Si possono dividere in fattori generali e fattori familiari.

Nei fattori generali possiamo includere:

  • Menarca (cioè età del primo ciclo mestruale) prima dei 12 anni
  • Menopausa dopo i 50 anni
  • Nulliparità (donna che non ha mai avuto gravidanze)
  • Prima gravidanza dopo i 30 anni
  • Terapia ormonale sostitutiva. Si tratta di una terapia a base di estrogeni e progesterone che si propone alle donne che hanno sintomi da menopausa intollerabili che influenzano la loro qualità di vita.
    Questi trattamenti hanno effetti benefici sull’osteroporosi e sui sintomi urogenitali. Essendo però il seno un organo sensibile a questi due ormoni, essi possono aumentare il rischio di sviluppare un tumore al seno più per un meccanismo di stimolazione di lesioni pre-cancerose pre-esistenti, meno per la costituzione di lesioni tumorali ex novo (il rischio dipende dal tipo di ormone e dal tempo di trattamento, si riduce nel tempo una volta smessa la terapia).
  • Contraccezione orale per lungo tempo. La contraccezione estroprogestinica è basata sulla somministrazione di un estrogeno e un progestinico di sintesi che agiscono inibendo l’ovulazione, modificando la possibilità degli spermatozoi di risalire nel collo uterino e modificando l’endometrio che non sarà più adatto all’impianto dell’uovo fecondato.
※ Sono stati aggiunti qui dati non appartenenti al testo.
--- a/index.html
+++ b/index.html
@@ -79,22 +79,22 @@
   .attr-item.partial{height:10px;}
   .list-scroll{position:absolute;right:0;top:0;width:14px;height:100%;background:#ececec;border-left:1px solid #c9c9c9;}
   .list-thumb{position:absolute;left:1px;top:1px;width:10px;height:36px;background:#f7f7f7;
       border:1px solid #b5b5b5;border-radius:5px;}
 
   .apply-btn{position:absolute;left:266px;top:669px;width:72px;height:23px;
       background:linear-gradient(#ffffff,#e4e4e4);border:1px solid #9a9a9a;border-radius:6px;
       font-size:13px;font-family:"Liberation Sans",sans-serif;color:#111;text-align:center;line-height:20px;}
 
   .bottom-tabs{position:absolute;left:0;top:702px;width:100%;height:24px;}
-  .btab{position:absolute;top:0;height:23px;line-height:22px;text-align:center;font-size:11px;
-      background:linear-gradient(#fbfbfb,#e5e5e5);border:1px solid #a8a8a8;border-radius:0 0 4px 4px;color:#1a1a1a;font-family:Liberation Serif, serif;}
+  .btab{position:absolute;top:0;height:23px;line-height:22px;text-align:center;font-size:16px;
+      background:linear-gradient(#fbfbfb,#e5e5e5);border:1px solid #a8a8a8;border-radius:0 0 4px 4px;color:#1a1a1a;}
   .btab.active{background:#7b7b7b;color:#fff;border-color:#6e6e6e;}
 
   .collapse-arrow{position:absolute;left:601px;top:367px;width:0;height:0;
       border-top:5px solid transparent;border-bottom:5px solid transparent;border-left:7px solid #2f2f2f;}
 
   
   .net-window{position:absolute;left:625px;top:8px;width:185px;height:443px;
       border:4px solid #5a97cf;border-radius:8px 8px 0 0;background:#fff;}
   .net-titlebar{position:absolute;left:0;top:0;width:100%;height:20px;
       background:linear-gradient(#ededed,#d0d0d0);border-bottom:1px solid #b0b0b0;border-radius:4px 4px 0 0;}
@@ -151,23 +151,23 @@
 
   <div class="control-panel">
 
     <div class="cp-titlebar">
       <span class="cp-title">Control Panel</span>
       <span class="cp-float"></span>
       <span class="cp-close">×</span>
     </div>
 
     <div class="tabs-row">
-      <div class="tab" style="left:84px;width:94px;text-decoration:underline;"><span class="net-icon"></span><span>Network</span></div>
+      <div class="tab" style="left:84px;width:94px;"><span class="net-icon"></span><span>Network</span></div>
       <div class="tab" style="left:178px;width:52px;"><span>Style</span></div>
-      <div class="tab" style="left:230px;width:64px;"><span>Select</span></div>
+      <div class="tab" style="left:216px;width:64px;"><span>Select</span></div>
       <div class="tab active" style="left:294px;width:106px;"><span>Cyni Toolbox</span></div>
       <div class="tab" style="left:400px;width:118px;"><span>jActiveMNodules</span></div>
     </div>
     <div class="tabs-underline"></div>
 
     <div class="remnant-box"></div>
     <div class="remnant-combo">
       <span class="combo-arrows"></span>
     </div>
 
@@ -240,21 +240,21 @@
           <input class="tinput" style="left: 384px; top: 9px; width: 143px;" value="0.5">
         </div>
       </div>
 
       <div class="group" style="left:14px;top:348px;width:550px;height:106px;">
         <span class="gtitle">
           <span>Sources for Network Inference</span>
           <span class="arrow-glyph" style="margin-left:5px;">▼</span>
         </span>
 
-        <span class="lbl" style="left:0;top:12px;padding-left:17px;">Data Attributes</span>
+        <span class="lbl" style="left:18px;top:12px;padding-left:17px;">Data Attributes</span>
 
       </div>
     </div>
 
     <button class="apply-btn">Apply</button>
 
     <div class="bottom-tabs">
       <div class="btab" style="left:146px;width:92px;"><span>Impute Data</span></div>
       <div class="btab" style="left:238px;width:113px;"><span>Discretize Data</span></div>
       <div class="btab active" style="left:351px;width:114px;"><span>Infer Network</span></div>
    Il rischio aumentato di tumore del seno sarebbe legato alla componente progestinica della pillola (il rischio si riduce nel tempo una volta smessa la terapia).
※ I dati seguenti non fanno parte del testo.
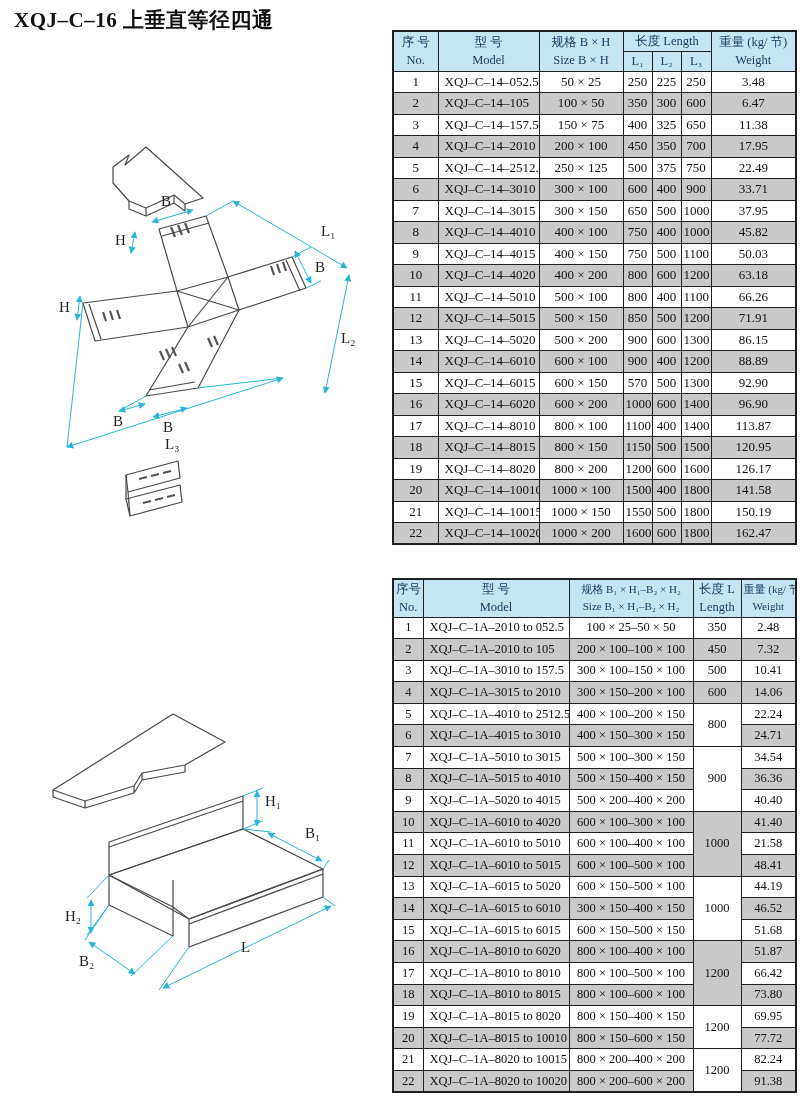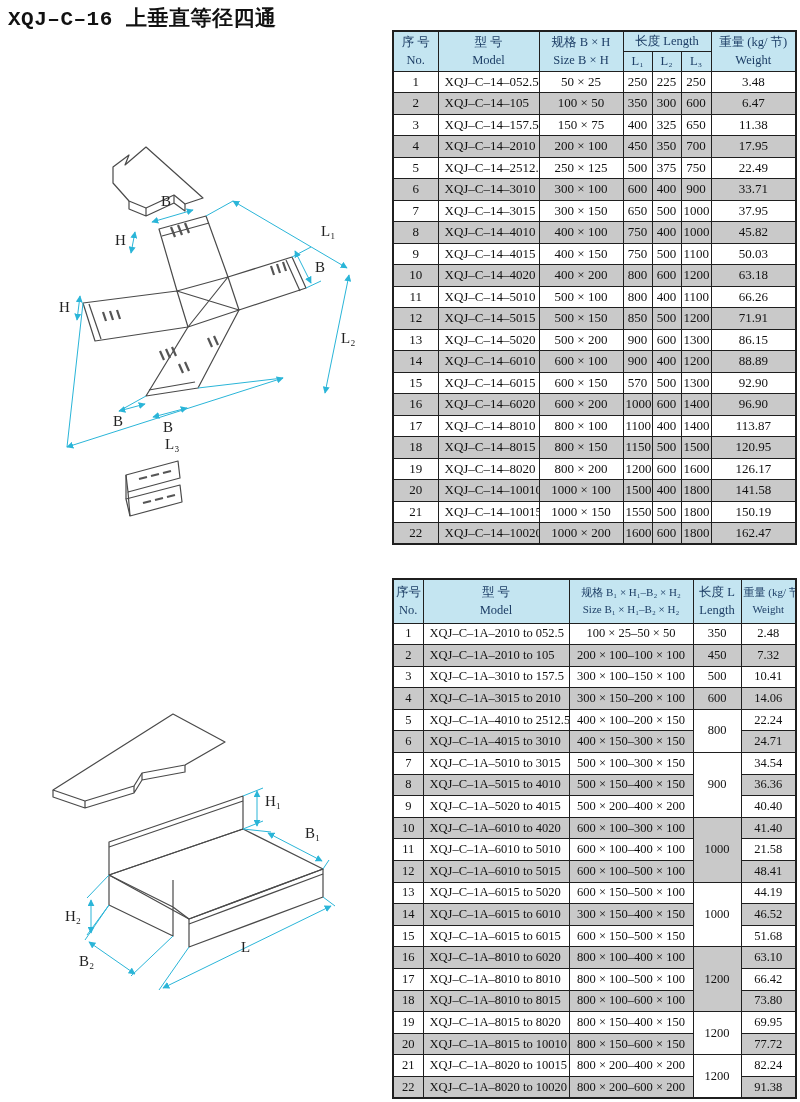--- a/index.html
+++ b/index.html
@@ -1,21 +1,21 @@
 <!DOCTYPE html>
 <html style="--header-bg: #c4e5f1; --header-text: #1d3e66; --row-alt: #c9c9c9; --table-border: #1f1f1f; --dim-line: #2ab5d8; --part-line: #4a4a4a;"><head>
 <meta charset="utf-8">
 <style>
   html,body{margin:0;padding:0;}
   body{
     width:800px;height:1102px;position:relative;background:#fff;
     font-family:"Liberation Serif","DejaVu Serif",serif;color:#111;
     overflow:hidden;
   }
-  .section-title{position:absolute;left:8px;font-family:Liberation Mono, monospace;}
+  .section-title{position:absolute;left:14px;}
   .title-zh{font-size:21px;font-weight:bold;letter-spacing:.5px;line-height:1.15;}
   .title-en{font-size:15px;line-height:1.3;color:#1a1a1a;}
 
   table.spec{
     position:absolute;border-collapse:collapse;table-layout:fixed;
     background:#fff;border:2px solid var(--table-border,#1f1f1f);
   }
   table.spec th,table.spec td{
     border:1px solid var(--table-border,#1f1f1f);
     text-align:center;vertical-align:middle;
@@ -31,21 +31,21 @@
   .hen{font-size:12.5px;line-height:1.45;}
   .hzh-sm{font-size:11px;line-height:1.6;}
   .hen-sm{font-size:11px;line-height:1.6;}
 
   #t1{left:392px;top:30px;width:403px;}
   #t1 thead tr{height:20px;}
   #t1 tbody tr{height:21.5px;}
   #t1 tbody td{font-size:13px;}
 
   #t2{left:392px;top:578px;width:403px;}
-  #t2 thead tr{height:44px;}
+  #t2 thead tr{height:38px;}
   #t2 tbody tr{height:21.6px;}
   #t2 tbody td{font-size:12.5px;}
 
   table.spec tbody tr.alt td{background:var(--row-alt,#c9c9c9);}
   table.spec tbody td.merged{background:#fff;}
   table.spec tbody td.model{text-align:left;padding-left:6px;margin-left:20px;}
 
   .diagram{position:absolute;}
   .part{fill:none;stroke:var(--part-line,#4a4a4a);stroke-width:1.2;stroke-linejoin:round;}
   .slot{fill:none;stroke:#555;stroke-width:2.2;}
@@ -540,21 +540,21 @@
         <td>15</td>
         <td class="model">XQJ–C–1A–6015 to 6015</td>
         <td>600 × 150–500 × 150</td>
         <td>51.68</td>
       </tr>
       <tr class="alt">
         <td>16</td>
         <td class="model">XQJ–C–1A–8010 to 6020</td>
         <td>800 × 100–400 × 100</td>
         <td rowspan="3" class="merged">1200</td>
-        <td>63.10</td>
+        <td>51.87</td>
       </tr>
       <tr>
         <td>17</td>
         <td class="model">XQJ–C–1A–8010 to 8010</td>
         <td>800 × 100–500 × 100</td>
         <td>66.42</td>
       </tr>
       <tr class="alt">
         <td>18</td>
         <td class="model">XQJ–C–1A–8010 to 8015</td>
  • Sovrappeso-obesità. Il sovrappeso aumenta il rischio di avere un tumore del seno perché nel tessuto grasso vengono prodotti estrogeni che possono stimolare la crescita delle cellule tumorali.
  • Radioterapia sulla parete toracica: chi ha ricevuto la radioterapia, per esempio per curare un linfoma di Hodgkin, ha un rischio leggermente più alto di sviluppare un tumore del seno. L’aumento del rischio è legato agli effetti a lungo termine della radioterapia, non a errori del trattamento ricevuto.

Bisogna ricordare che avere uno o più fattori che aumentano il rischio non significa che si svilupperà un tumore al seno.